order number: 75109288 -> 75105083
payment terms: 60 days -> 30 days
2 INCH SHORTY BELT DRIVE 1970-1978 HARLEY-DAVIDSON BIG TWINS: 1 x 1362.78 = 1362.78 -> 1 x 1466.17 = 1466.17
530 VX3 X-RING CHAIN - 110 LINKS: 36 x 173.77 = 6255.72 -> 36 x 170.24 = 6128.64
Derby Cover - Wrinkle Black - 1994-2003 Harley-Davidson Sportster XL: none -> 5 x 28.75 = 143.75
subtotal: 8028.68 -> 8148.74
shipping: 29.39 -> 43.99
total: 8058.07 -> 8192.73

==

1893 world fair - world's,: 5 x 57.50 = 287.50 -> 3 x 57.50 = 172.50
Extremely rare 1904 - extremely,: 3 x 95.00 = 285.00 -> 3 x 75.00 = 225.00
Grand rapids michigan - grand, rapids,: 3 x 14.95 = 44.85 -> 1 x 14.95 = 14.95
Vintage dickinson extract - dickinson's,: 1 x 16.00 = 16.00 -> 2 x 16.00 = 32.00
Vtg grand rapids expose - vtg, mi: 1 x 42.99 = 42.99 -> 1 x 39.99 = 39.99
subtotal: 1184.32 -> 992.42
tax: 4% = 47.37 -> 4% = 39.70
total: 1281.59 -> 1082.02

--

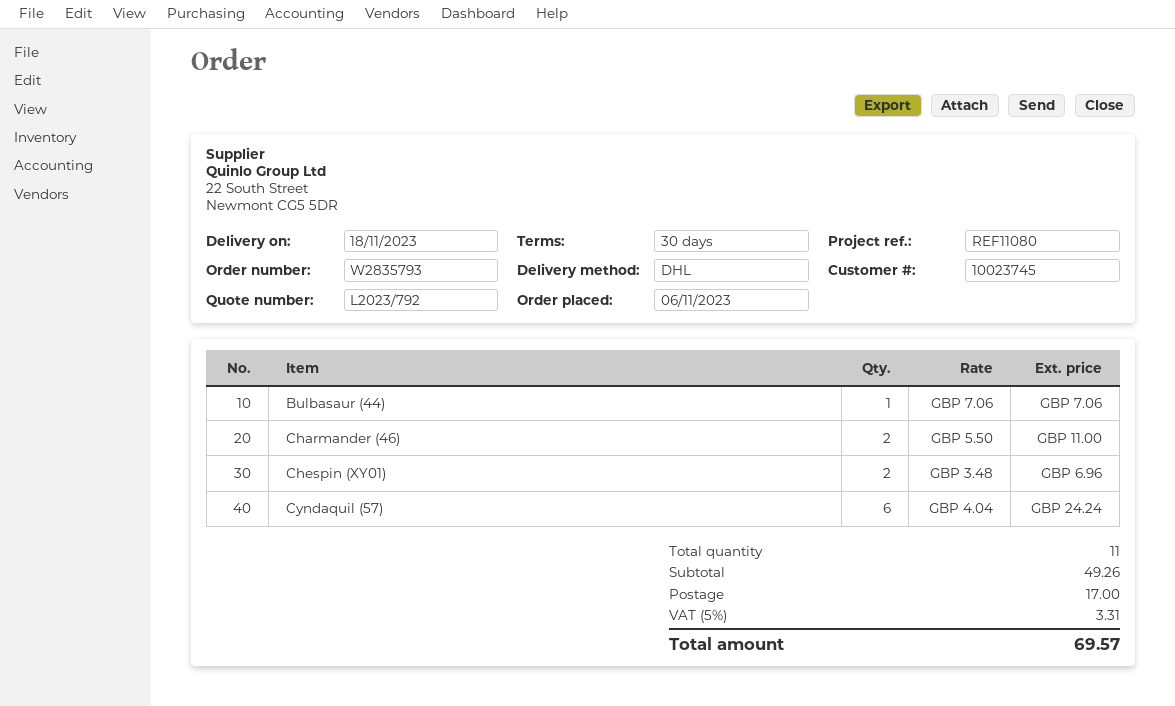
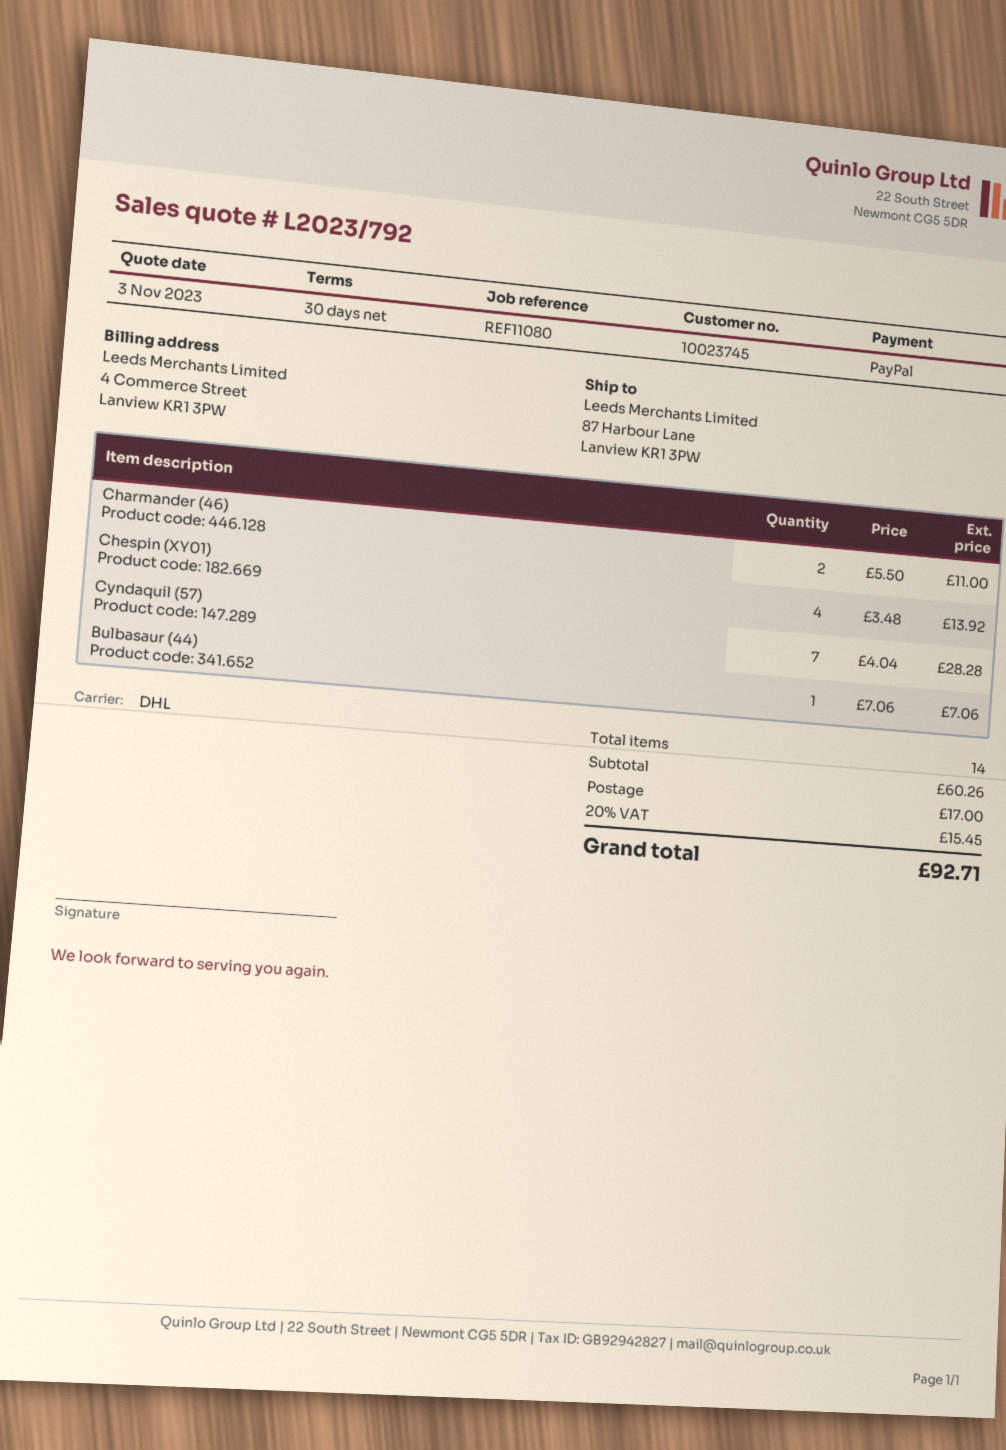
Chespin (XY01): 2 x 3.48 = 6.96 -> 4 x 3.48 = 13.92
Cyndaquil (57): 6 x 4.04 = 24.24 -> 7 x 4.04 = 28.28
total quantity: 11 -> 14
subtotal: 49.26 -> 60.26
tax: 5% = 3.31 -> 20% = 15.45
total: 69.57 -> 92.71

:: WHAT IS NEEDED ::
Among the records above, only the lines between the line holding "order number: 75109288 -> 75105083" and the line holding "total: 8058.07 -> 8192.73", inclusive, are to be output, exactly as written.

:: REPLY TO THE TASK ::
order number: 75109288 -> 75105083
payment terms: 60 days -> 30 days
2 INCH SHORTY BELT DRIVE 1970-1978 HARLEY-DAVIDSON BIG TWINS: 1 x 1362.78 = 1362.78 -> 1 x 1466.17 = 1466.17
530 VX3 X-RING CHAIN - 110 LINKS: 36 x 173.77 = 6255.72 -> 36 x 170.24 = 6128.64
Derby Cover - Wrinkle Black - 1994-2003 Harley-Davidson Sportster XL: none -> 5 x 28.75 = 143.75
subtotal: 8028.68 -> 8148.74
shipping: 29.39 -> 43.99
total: 8058.07 -> 8192.73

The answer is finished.